### RECORDS TO USE ###

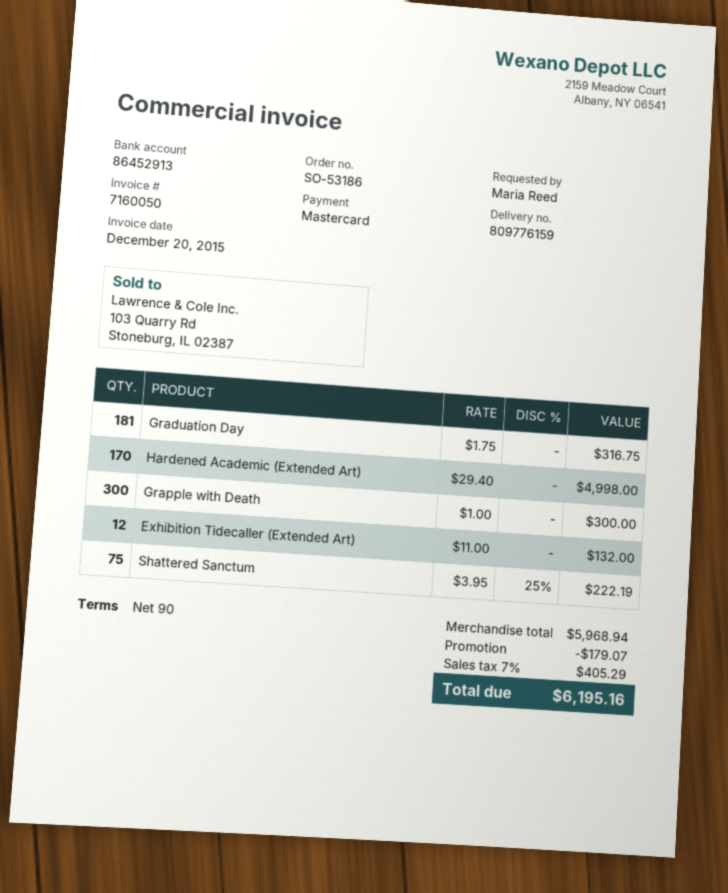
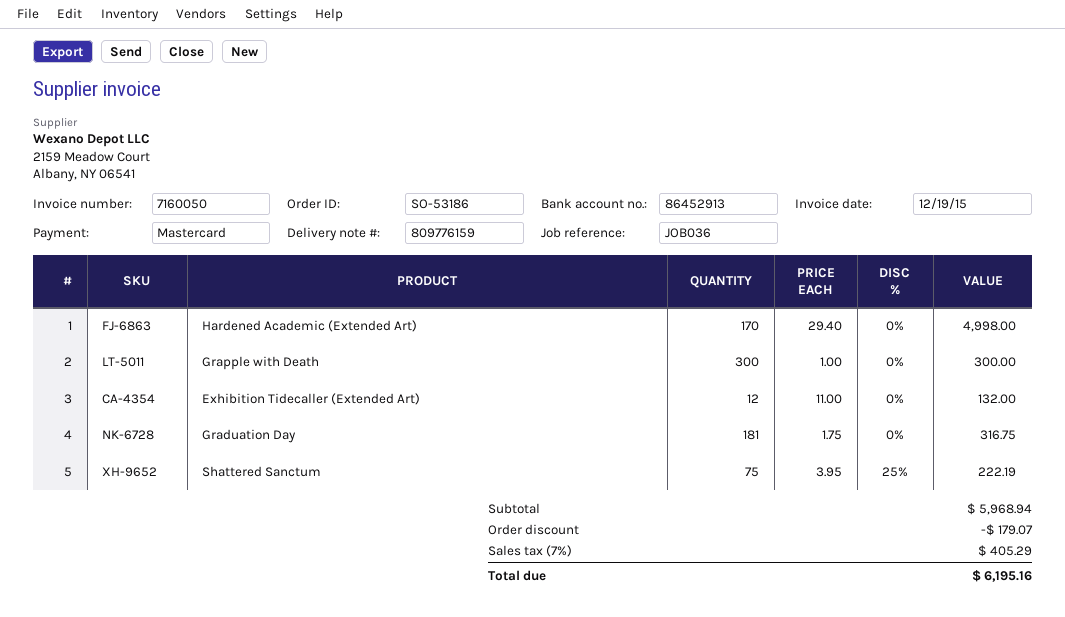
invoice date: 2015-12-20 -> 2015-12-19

###
### RECORDS TO USE ###

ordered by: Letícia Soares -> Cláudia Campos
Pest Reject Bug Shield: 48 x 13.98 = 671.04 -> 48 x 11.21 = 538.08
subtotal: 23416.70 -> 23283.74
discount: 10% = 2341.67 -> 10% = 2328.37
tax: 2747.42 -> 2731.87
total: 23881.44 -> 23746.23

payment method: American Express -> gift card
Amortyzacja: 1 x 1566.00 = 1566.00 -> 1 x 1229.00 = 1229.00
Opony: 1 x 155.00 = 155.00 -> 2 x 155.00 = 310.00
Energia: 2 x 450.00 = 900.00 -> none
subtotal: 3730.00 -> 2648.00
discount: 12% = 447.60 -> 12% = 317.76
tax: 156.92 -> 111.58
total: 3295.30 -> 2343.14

###

• WHAT YOU ARE ASKED TO DO: Which of the lines above hold the string "subtotal"? Copy each one.

• EXERCISE SOLUTION:
subtotal: 23416.70 -> 23283.74
subtotal: 3730.00 -> 2648.00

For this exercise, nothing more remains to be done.